##### Records supplied #####
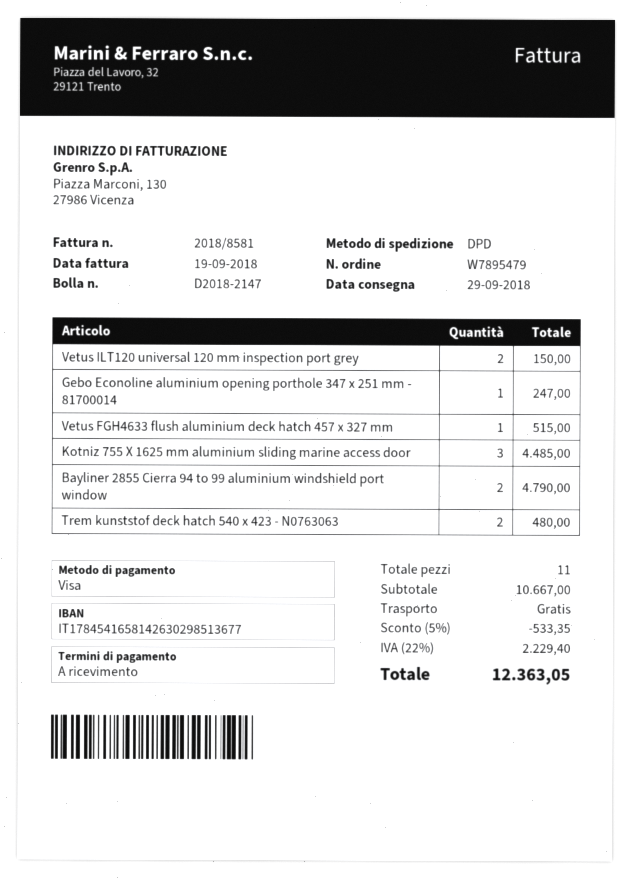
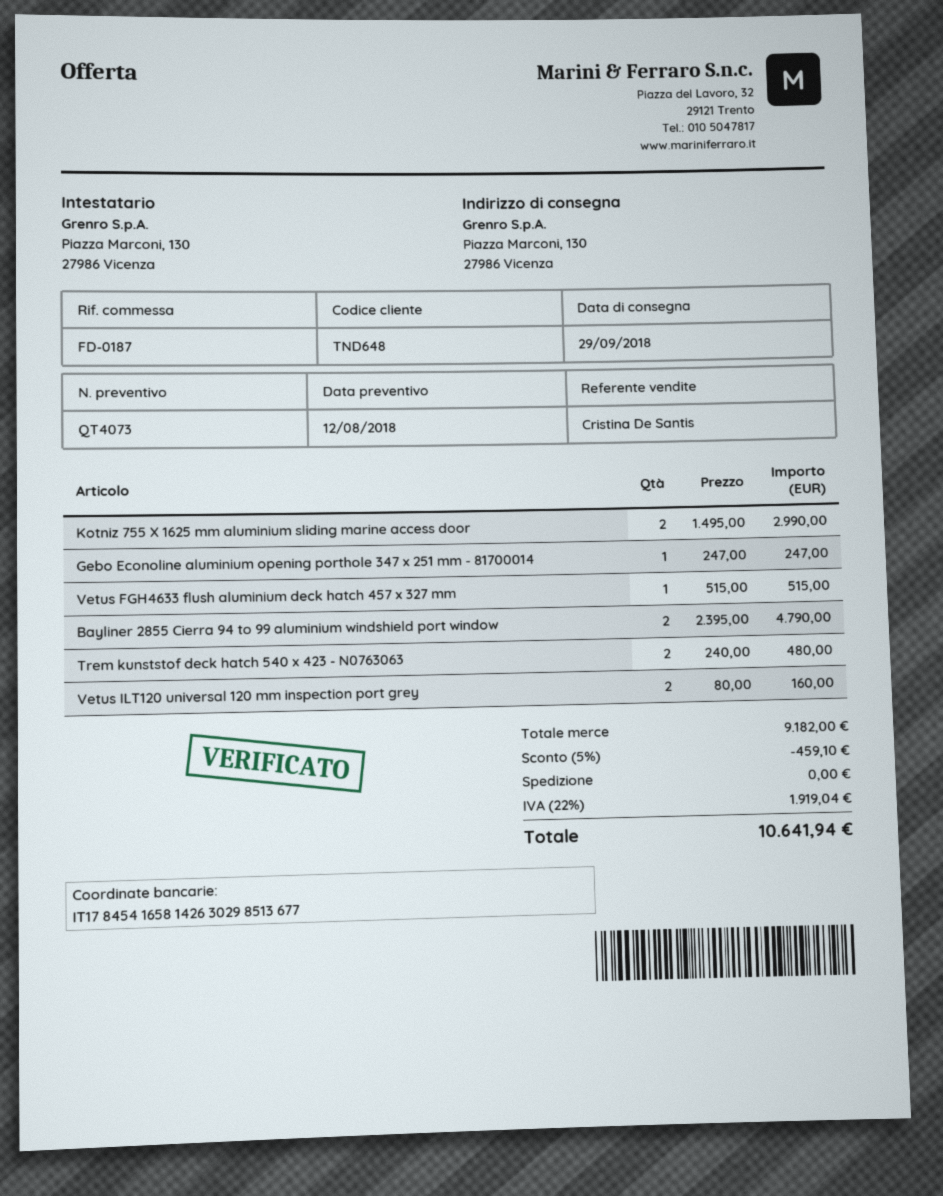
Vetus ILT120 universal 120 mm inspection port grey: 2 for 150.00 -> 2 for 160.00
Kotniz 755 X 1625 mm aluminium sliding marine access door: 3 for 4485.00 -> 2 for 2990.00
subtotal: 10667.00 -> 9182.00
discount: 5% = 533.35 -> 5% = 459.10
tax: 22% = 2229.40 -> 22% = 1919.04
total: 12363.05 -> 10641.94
#####
About this exercise: Each line above should be printed again exactly, though the pictures should not be.

Answer to the exercise:
Vetus ILT120 universal 120 mm inspection port grey: 2 for 150.00 -> 2 for 160.00
Kotniz 755 X 1625 mm aluminium sliding marine access door: 3 for 4485.00 -> 2 for 2990.00
subtotal: 10667.00 -> 9182.00
discount: 5% = 533.35 -> 5% = 459.10
tax: 22% = 2229.40 -> 22% = 1919.04
total: 12363.05 -> 10641.94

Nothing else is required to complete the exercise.